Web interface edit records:
>>>>>
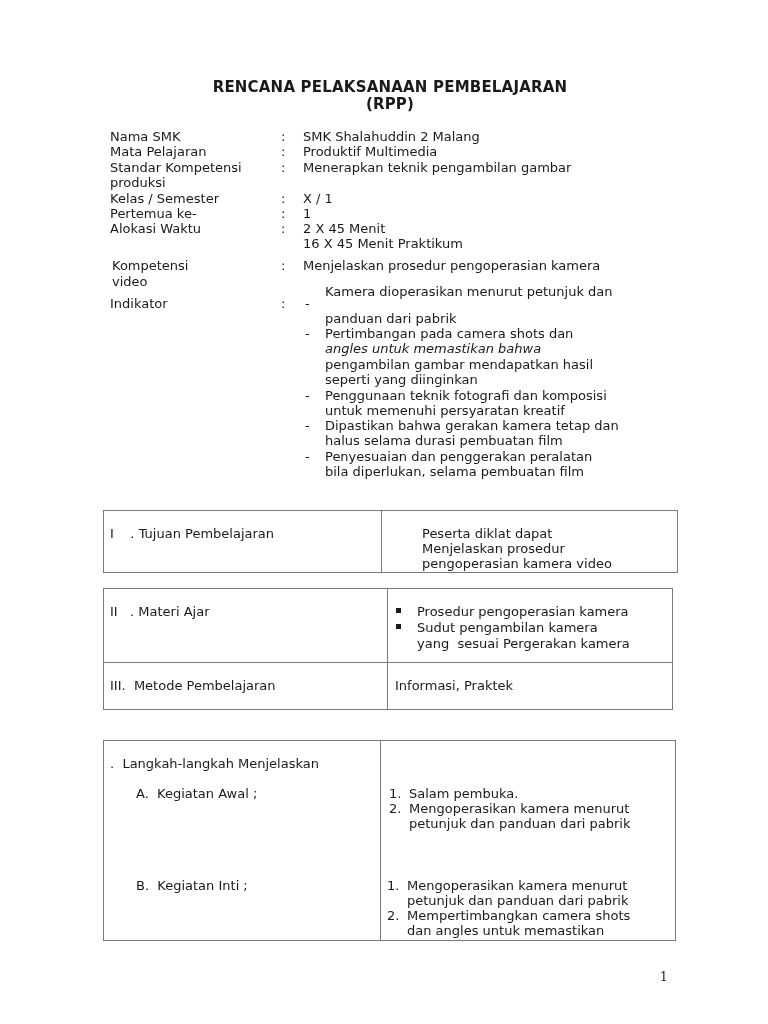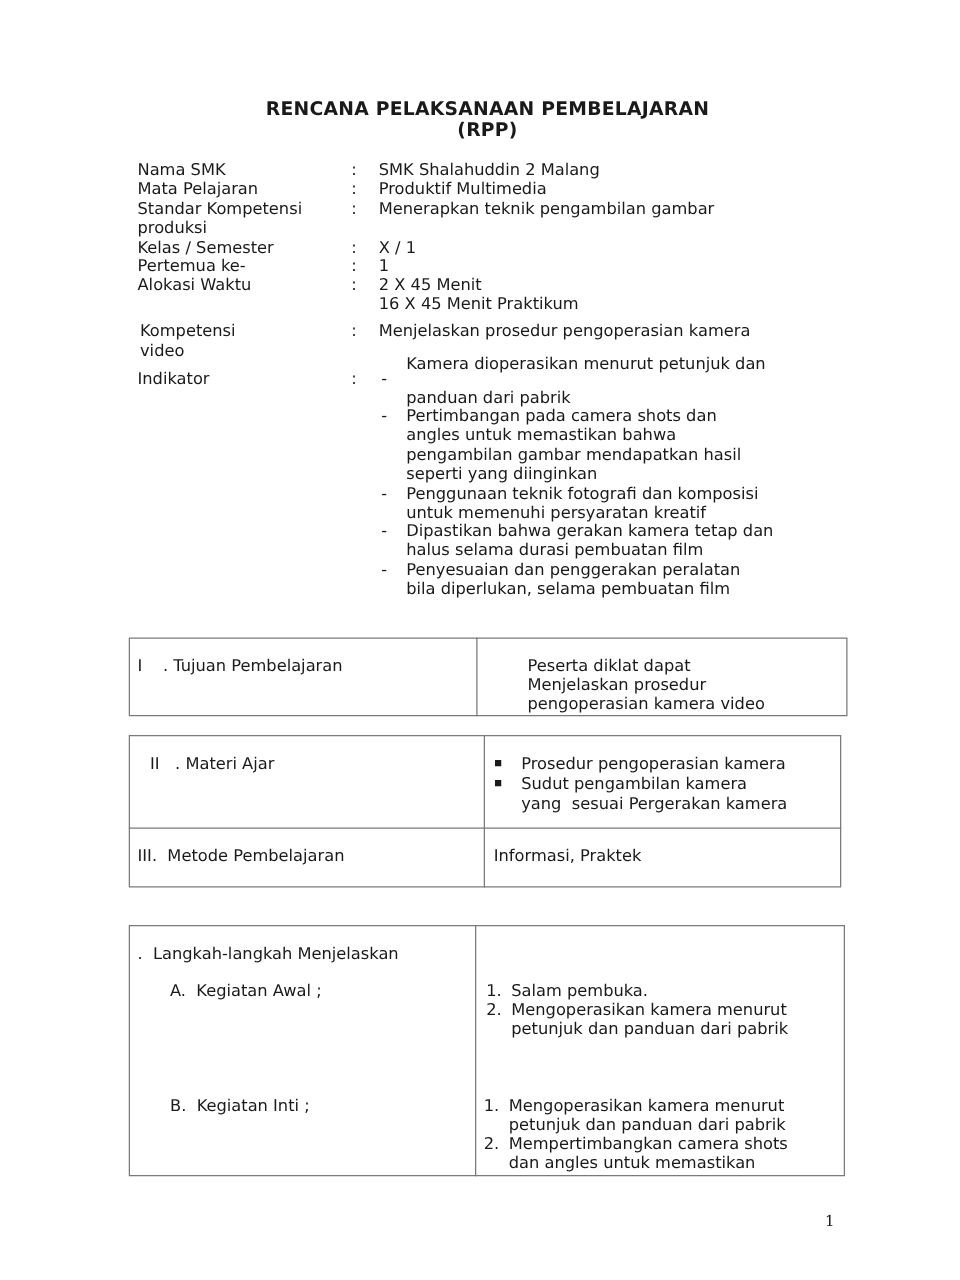--- a/index.html
+++ b/index.html
@@ -75,7 +75,7 @@
 
   <div class="abs t dash" style="top:326px;">-</div>
   <div class="abs t ind" style="top:326px;">Pertimbangan pada camera shots dan</div>
-  <div class="abs t ind" style="top:341px;">angles untuk memastikan bahwa</div>
+  <div class="abs t ind" style="top:341px;font-style:italic;">angles untuk memastikan bahwa</div>
   <div class="abs t ind" style="top:357px;">pengambilan gambar mendapatkan hasil</div>
   <div class="abs t ind" style="top:372px;">seperti yang diinginkan</div>
 

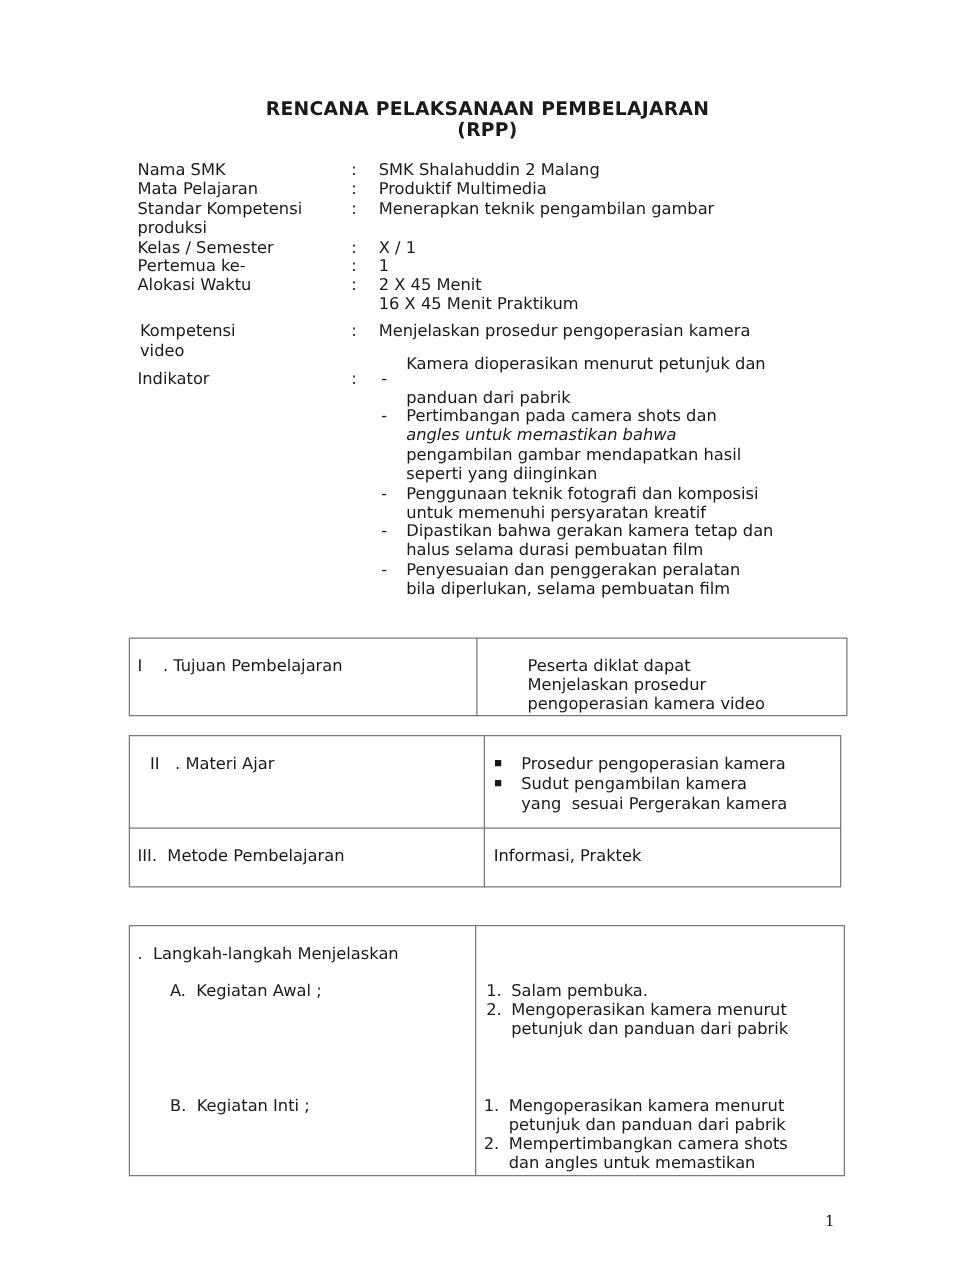--- a/index.html
+++ b/index.html
@@ -103,7 +103,7 @@
 <div class="abs vline" style="left:387px; top:588px; height:122px;"></div>
 <div class="abs hline" style="left:103px; top:662px; width:570px;"></div>
 
-<div class="abs t" style="left:120px; top:604px; white-space:pre;">II   . Materi Ajar</div>
+<div class="abs t" style="left:110px; top:604px; white-space:pre;">II   . Materi Ajar</div>
 <div class="abs bullet" style="left:396px; top:608px;"></div>
 <div class="abs t" style="left:417px; top:604px;">Prosedur pengoperasian kamera</div>
 <div class="abs bullet" style="left:396px; top:624px;"></div>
<<<<<
◆ WORK INSTRUCTIONS ◆
If a line of the records above holds the word "Materi", show it.

◆ EXERCISE ANSWER ◆
-<div class="abs t" style="left:120px; top:604px; white-space:pre;">II   . Materi Ajar</div>
+<div class="abs t" style="left:110px; top:604px; white-space:pre;">II   . Materi Ajar</div>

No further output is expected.